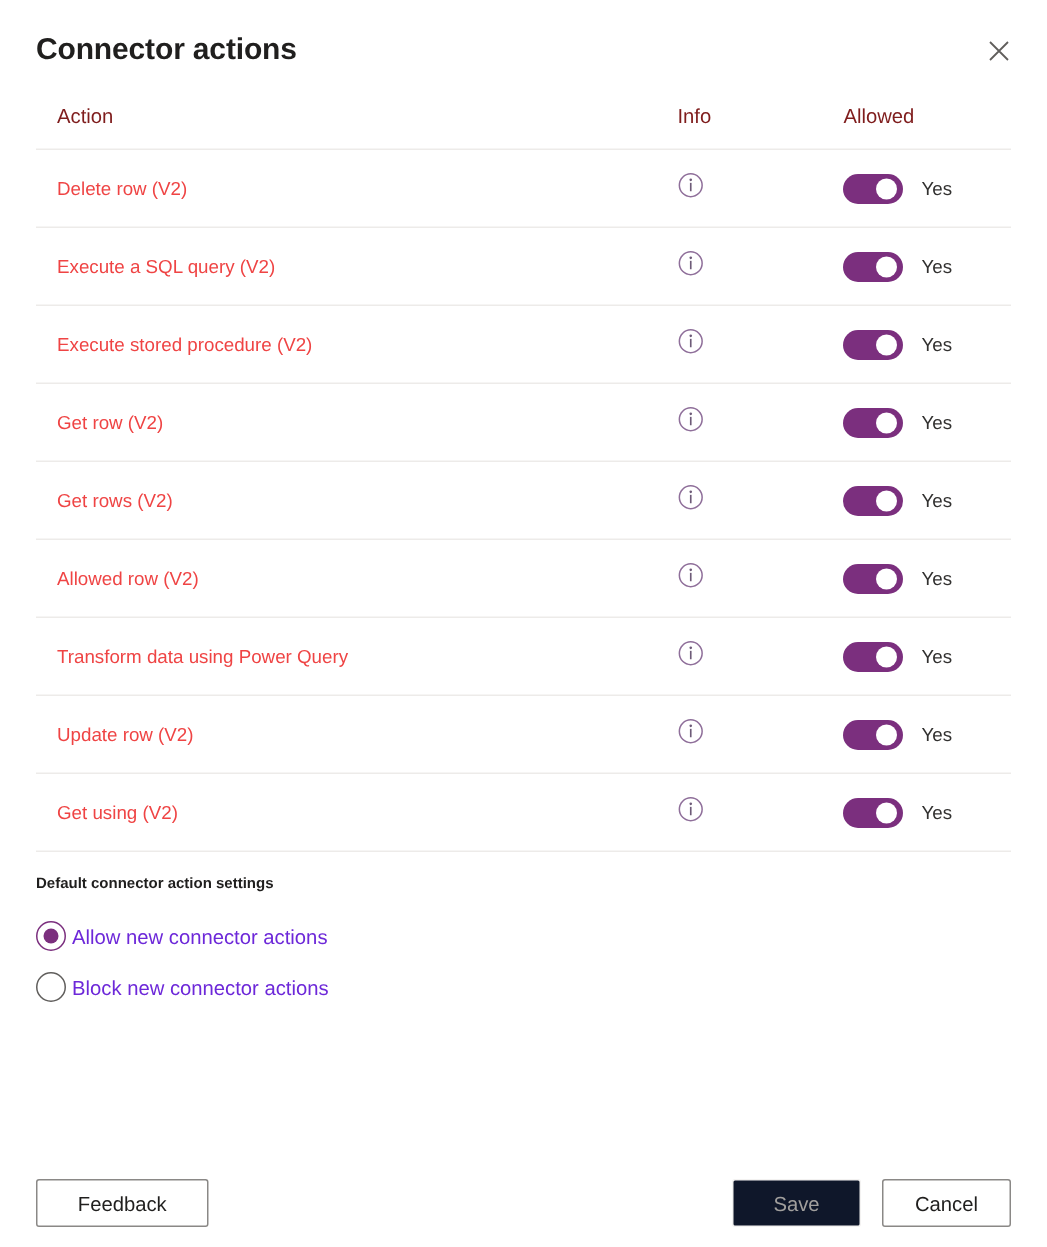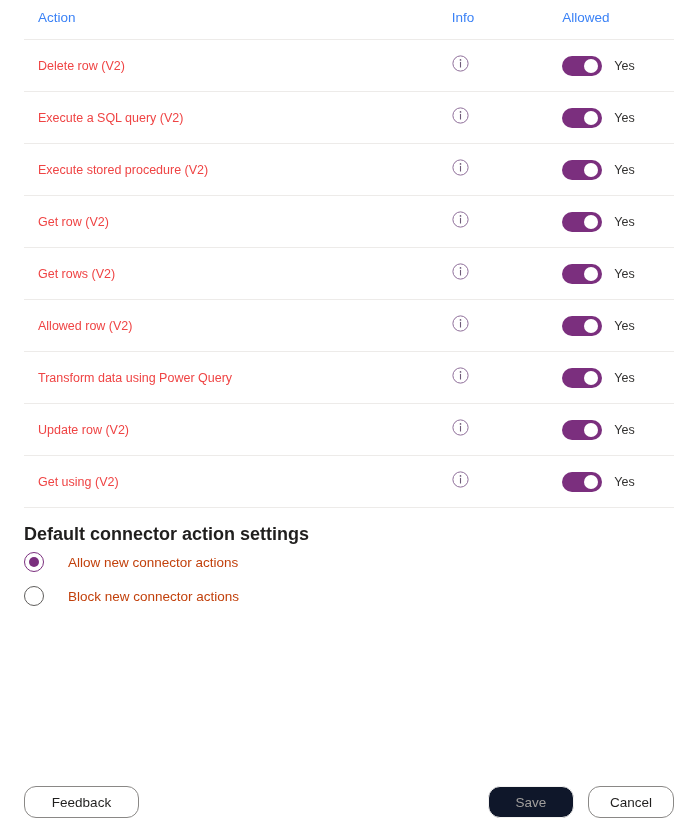"Connector actions" div.panel-header { html: none -> <div> <div>Connector actions</div> <button> <svg> <path></path> </svg> </button> </div> }
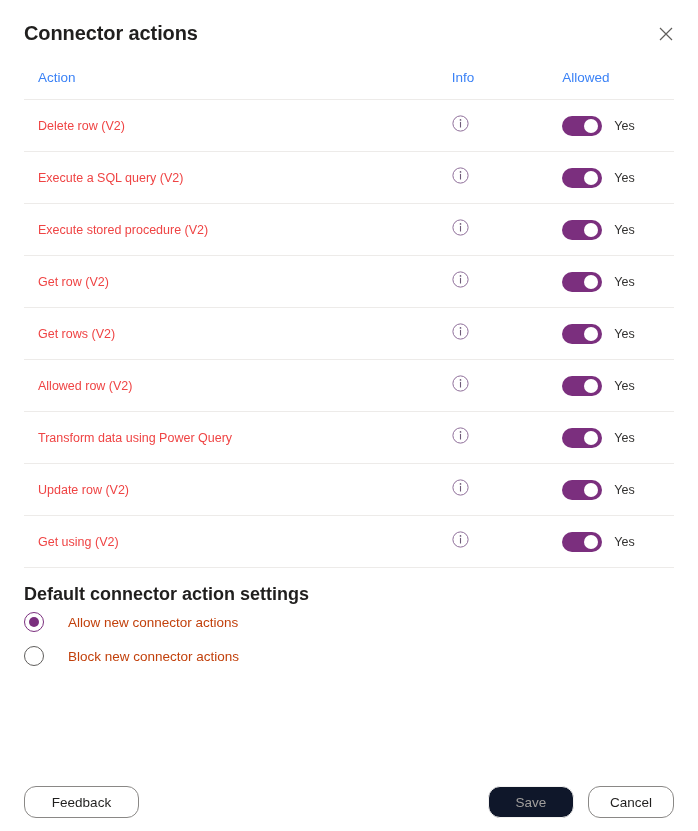"Action" .tbl th { color: #3b82f6 -> #7f1d1d }
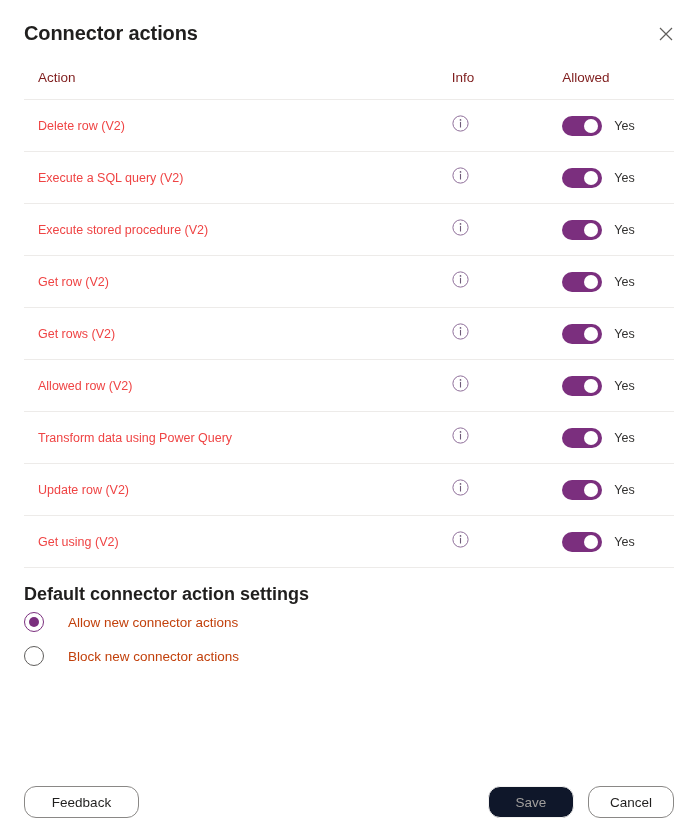"Default connector action settings" .defaults-title { font-size: 18px -> 10px; margin-bottom: none -> 12px }
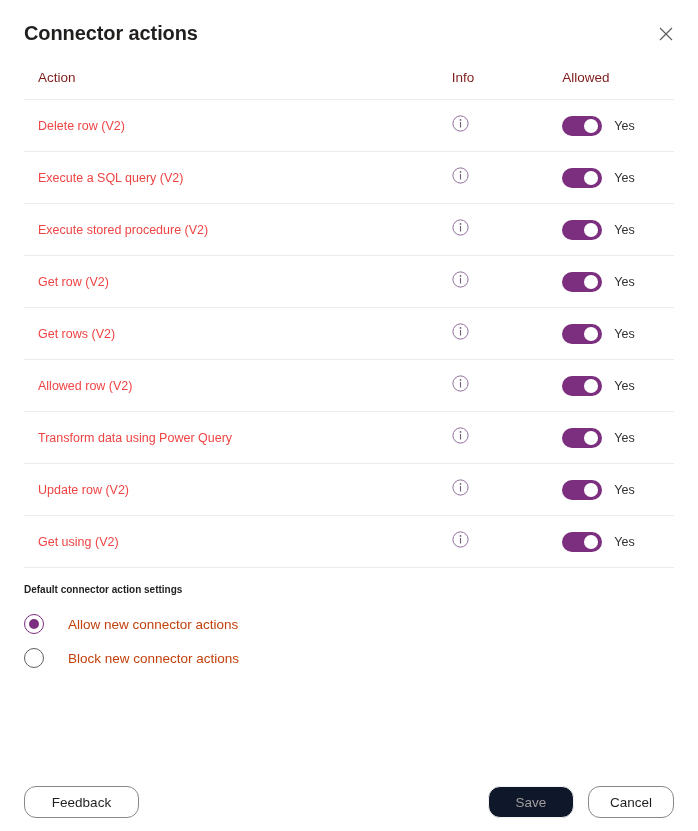"Allow new connector actions" .radio-label { color: #c2410c -> #6d28d9; margin-left: 24px -> 4px }
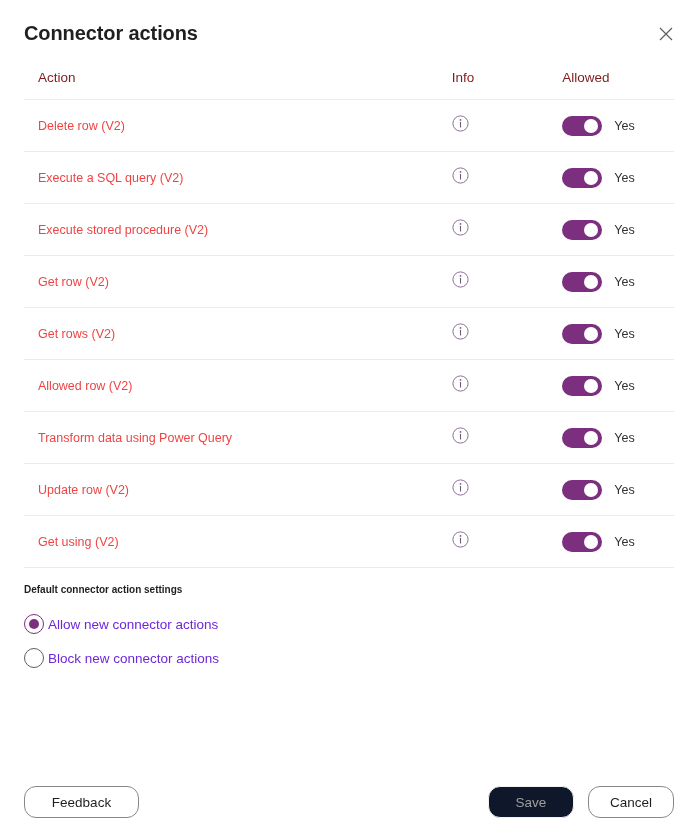"Feedback" .btn { border-radius: 12px -> 2px }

::::::

**YOUR OBJECTIVE**
The line containing "font-size: 18px ->" marks the end: retype every line from the first one in the listing up to and including it, without pictures.

**RESPONSE TO THE TASK**
"Connector actions" div.panel-header { html: none -> <div> <div>Connector actions</div> <button> <svg> <path></path> </svg> </button> </div> }
"Action" .tbl th { color: #3b82f6 -> #7f1d1d }
"Default connector action settings" .defaults-title { font-size: 18px -> 10px; margin-bottom: none -> 12px }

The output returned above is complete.